Let’s take a quick look at fabric. Fabrics are made from two distinct sets of threads woven together. The warp thread runs the length of the fabric and the weft goes side to side from the selvage edges. The most common fabric stitchers use is an even-weave. Theoretically the warp and weft stitches are equally spaced and uniform in size. That can be a little deceiving because the type of fibers used in the weaving process can make the spacing vary a bit. For example, Aida and Hardanger fabrics are very uniform in size and your stitches will be equally spaced, but with linen fabrics, sometimes the individual threads vary in thickness which can distort the finished fabric just a bit. That’s part of the allure of using linen.

Fabric is classified by the thread content (linen, cotton, rayon, etc.) and thread count. The thread count is determined by the number of threads in a linear inch. So, an evenweave fabric with a thread count of 28 will have 28 warp and 28 weft threads in a linear inch. Have some unknow fabrics in your stash? There are many tools to help determine the count, like the Lumidome magnifier.

Sometimes you can tell the count of a fabric by its name. For example, Hardanger fabric is a 22-count fabric.Some other fabrics commonly associated to the count by name are:

Two common questions we get concerning fabric count are:

How do I figure the fabric size for a design with a stitch count of say 120 wide x 150 high?

First you need to determine the fabric count-14, 22, 28, 32, etc. Then the next important question is whether you are stitching over one or two threads. For 14- and 22-count fabric you are probably stitching over 1. On a 28- or 32-count fabric, you could be stitching over 2 threads.

Over 1 thread on 22-count: Take the stitch count and divide by the fabric count.

  • Width: 120 / 22 = 5.45"
  • Height: 150 / 22 = 6.8"

Over 1 thread on 32-count: Take the stitch count and divide by the fabric count.

  • Width: 120/32 = 3.75"
  • Height: 150/32 = 4.68"

Over 2 threads on 32 count: Take the stitch count and divide by the stitches per inch (half of the fabric count).

  • Width: 120 / (32/2) = 120 / 16 = 7.5"
  • Height: 150 / (32/2) = 150 / 16 = 9.375"

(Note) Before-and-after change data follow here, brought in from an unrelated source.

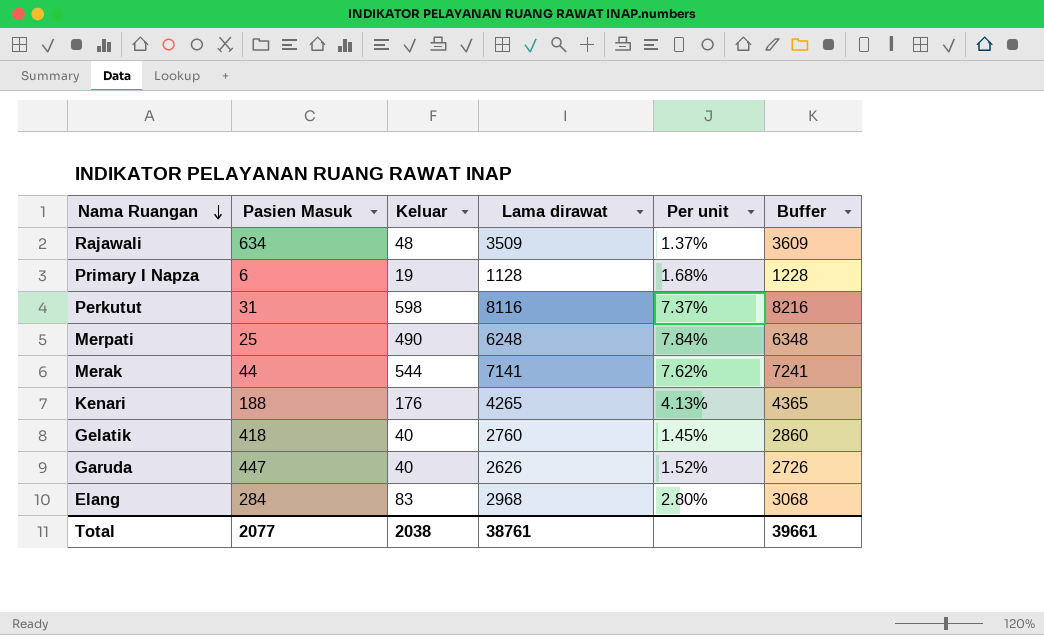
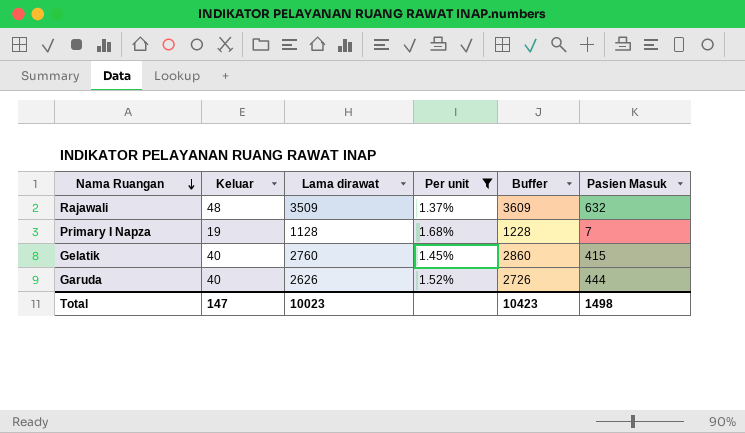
filter: none -> Per unit <= 1.68%
column Pasien Masuk | position: 2 -> 6
Rajawali | Pasien Masuk: 634 -> 632
Primary I Napza | Pasien Masuk: 6 -> 7
Gelatik | Pasien Masuk: 418 -> 415
Garuda | Pasien Masuk: 447 -> 444
Total | Keluar: 2038 -> 147
Total | Lama dirawat: 38761 -> 10023
Total | Buffer: 39661 -> 10423
Total | Pasien Masuk: 2077 -> 1498

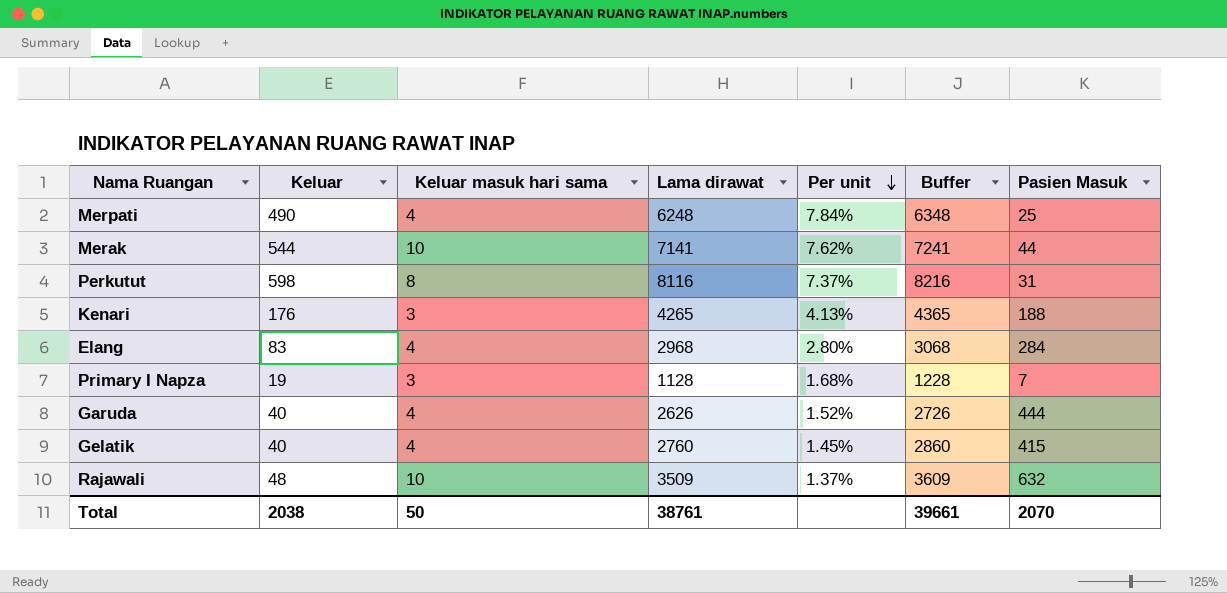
filter: Per unit <= 1.68% -> none
row order: Nama Ruangan descending -> Per unit descending
column Keluar masuk hari sama | position: none -> 3
Total | Keluar: 147 -> 2038
Total | Lama dirawat: 10023 -> 38761
Total | Buffer: 10423 -> 39661
Total | Pasien Masuk: 1498 -> 2070

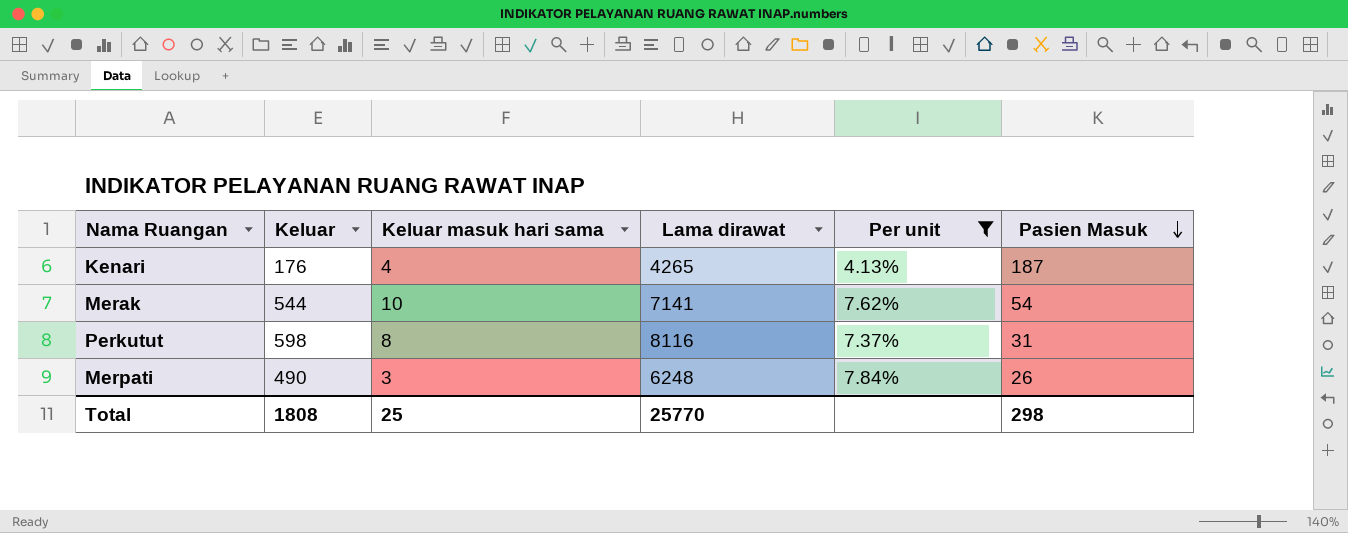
filter: none -> Per unit >= 4.13%
row order: Per unit descending -> Pasien Masuk descending
column Buffer | formula: [Lama dirawat] + 100 -> none
Kenari | Keluar masuk hari sama: 3 -> 4
Kenari | Pasien Masuk: 188 -> 187
Merak | Pasien Masuk: 44 -> 54
Merpati | Keluar masuk hari sama: 4 -> 3
Merpati | Pasien Masuk: 25 -> 26
Total | Keluar: 2038 -> 1808
Total | Keluar masuk hari sama: 50 -> 25
Total | Lama dirawat: 38761 -> 25770
Total | Pasien Masuk: 2070 -> 298

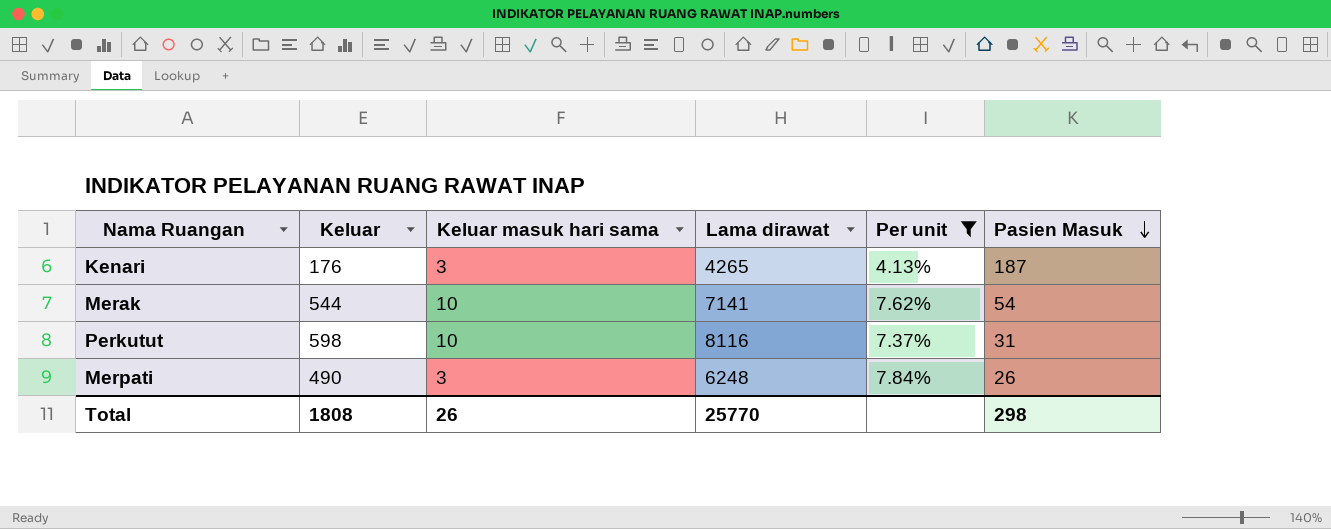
Kenari | Keluar masuk hari sama: 4 -> 3
Perkutut | Keluar masuk hari sama: 8 -> 10
Total | Keluar masuk hari sama: 25 -> 26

Remember this is just the design area, so be sure to add at least 3" inches to each side for stitching. You may need to add even more depending on your finishing technique.

If this sounds pretty complicated, then you might want to try the Yarn Tree fabric calculator.

The other question we often get is:

How do I calculate the size of the design when changing the fabric count?

If the designer provides the stitch count you can simply do the above calculations to find the fabric size. Sometimes you are only given the design size, such as 5.5" wide x 7.5" high on 32-count and you want to stitch it on 28-count. Here is how to figure it out, based on stitching over 1 fabric thread.

For the width multiply the width (5.5") by the old fabric count (32) to get the original stitch count, then divide by the new fabric count (28). 5.5 x 32 = 176 / 28 = 6.2"

Do the same for the height. 7.5 x 32 = 240 / 28 = 8.57".

A rule of thumb is that if the new fabric count has fewer threads per inch than the original fabric, then the finished design size gets bigger. (5.5" on 32-count versus 6.2" on 28-count) If the new fabric count has more threads per inch than the original fabric, then the finished design size is smaller.

We hope this guide makes your stitching easier and more enjoyable!